Canada murder: New video reveals lovers’ final days
The families of Australian tourist Lucas Fowler, 23, and his American girlfriend Chynna Deese, 24, have been asked to prepare statements about their tragic loss, as police are set to reveal details of an investigation into their murders.
Chynna's mother, Sheila Deese, wrote on Facebook that her family has had meetings about how to handle the upcoming attention on her family, saying the pain never stops.
"As the case is concluded, we also need to say thank you. It's hard to express thanks to the police, the coroner and others because we feel empty. Media is still pursuing because your love story "Chynna and Lucas" has touched the world. Your handprints are everywhere. You made the world a better place….," Ms Deese wrote.
The Fowlers from Sydney have not made any comment.
It is expected that the Royal Canadian Mounted Police will announce tomorrow they have enough evidence to confirm childhood friends Bryer Schmegelsky, 18, and Kam McLeod, 19, were responsible for three murders.
They are said to have killed Chynna and Lucas and also Leonard Dyck, a botany lecturer at the University of British Columbia.
After a 15-day manhunt which stretched across four Canadian provinces, Schmegelsky and McLeod were found dead in an apparent suicide on August 7, in the wilderness near the town of Gillam in Northern Manitoba.
Police said the two appeared to have been dead for days before they were found, with two firearms nearby.
A recorded video of their last wishes was located with them, on a mobile phone.
The video described as Schmegelsky's "last will and testament" became the subject of a brief legal battle between the RCMP and Schmegelsky's father Alan, who was fighting to view it.
He was allowed access to it but had to sign a confidentiality agreement promising not to reveal its contents.
After the discovery of the killers' bodies, the RCMP said it was committed to sharing the details of the investigation with the public, after providing updates to the families of the victims and suspects.
There are many questions that have yet to be answered including how Mr Dyck was killed, what the evidence is linking the three murders, why charges were laid against the pair for Mr Dyck's death but not for Mr Fowler and Ms Deese's deaths. It is not known if police will release details of the video.
The loved-up couple had set off from a ranch where Mr Fowler had been working, for a driving and camping holiday across Canada when their van broke down on the remote Alaska Highway.
The teenage boys had set off in their Dodge pick-up on July 12 from Vancouver, telling family they were heading north to look for work, after quitting their low paying jobs at Walmart.
It has been revealed the teenagers bought a hunting rifle before they left on their trip.
Three days later Mr Fowler and Ms Deese were found shot to death alongside their broken down campervan on the highway near Liard Hot Springs in northern British Columbia.
Four days after that, Mr Dyck was found dead 500km away on another highway. Schmegelsky's and McLeod's abandoned, burnt out Dodge was found a further two km away from the burning car.

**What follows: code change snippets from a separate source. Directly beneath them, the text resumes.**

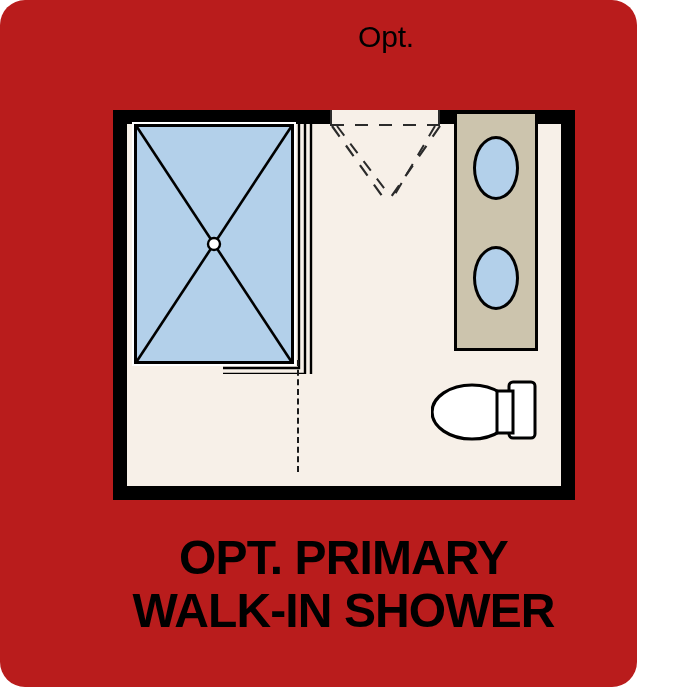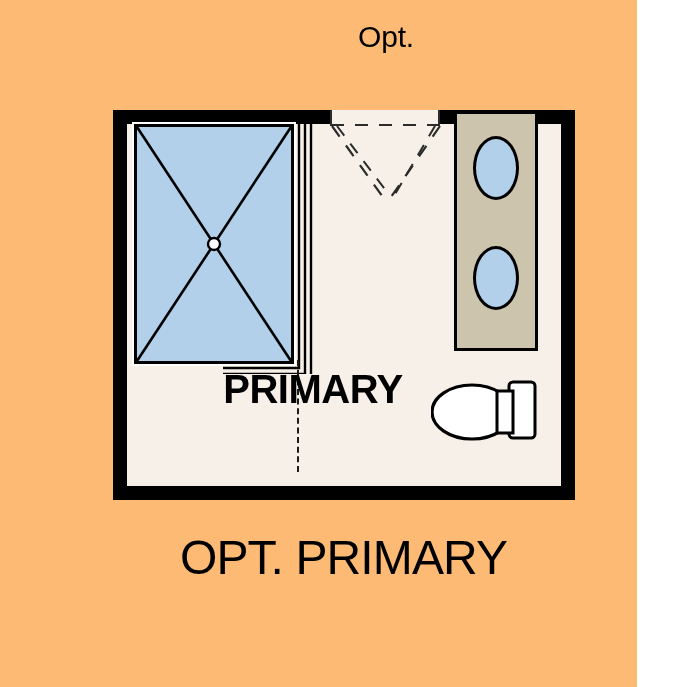"Opt." #stage { background: #fdba74 -> #b91c1c; border-radius: none -> 25px }
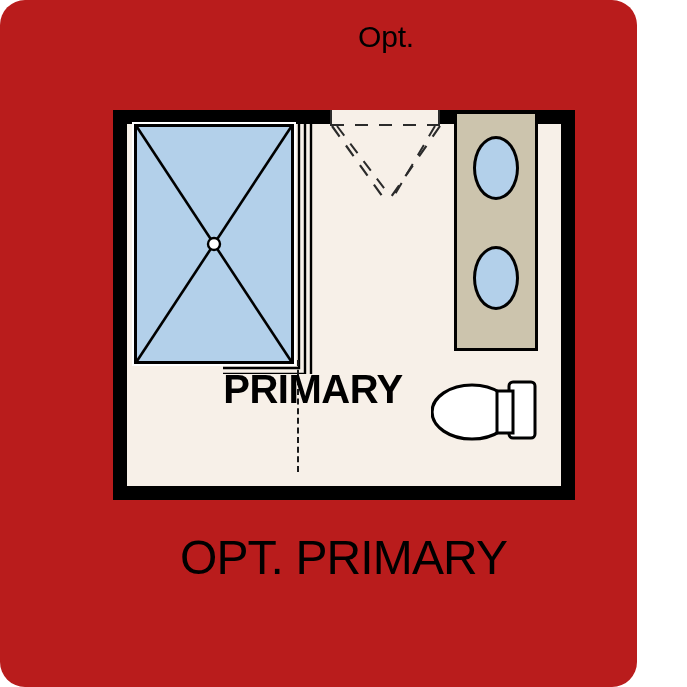"PRIMARY" span.ln { html: <span>PRIMARY</span> -> none }
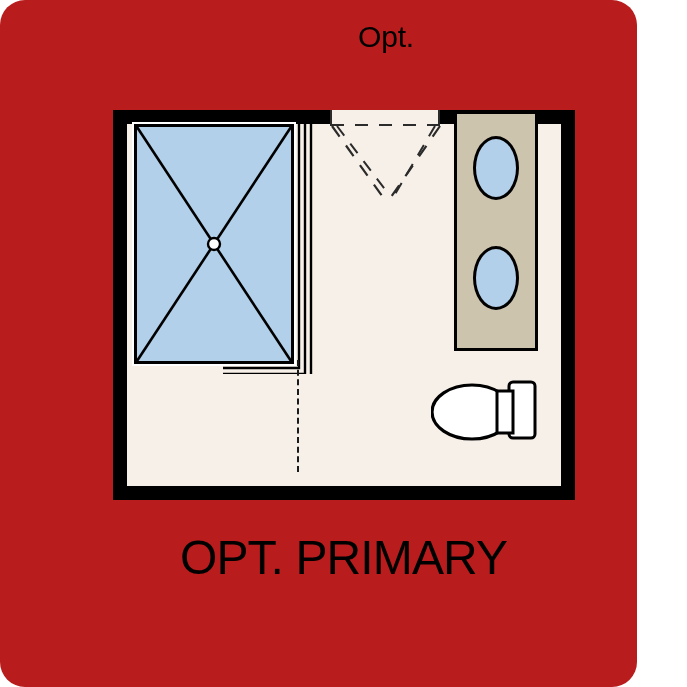"OPT. PRIMARY" #caption { font-weight: 400 -> 700 }
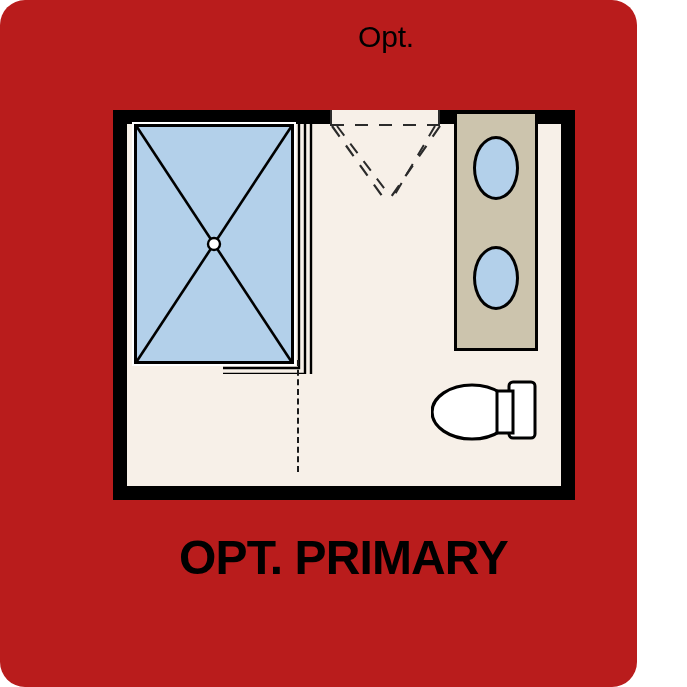"WALK-IN SHOWER" span.ln { html: none -> <span>WALK-IN SHOWER</span> }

Police initially failed connect the three crime scenes, listing the teens as missing persons. Then eight days after Mr Fowler and Ms Deese's bodies were found, they switched their status from missing to murder suspects.
The RCMP launched a manhunt which lasted more than two weeks. RCMP officers worked 24/7, logging more than 4,500 investigation hours.
After the burnt out RAV 4 car that the teenagers had stolen from Mr Dyck was found 4000km away police zeroed in on Northern Manitoba searching more than 11,000 square kilometres of rugged terrain. The police called in the armed service to help scour rail lines, trains, hydro corridors, roads, waterways, coast line, forest and trails. They went door to door and searched hundreds of abandoned buildings and huts.
The hunt included aeroplanes, helicopters, boats, ATVs, police dogs, armoured vehicles, drones and underwater recovery teams and following up 250 tips from the public.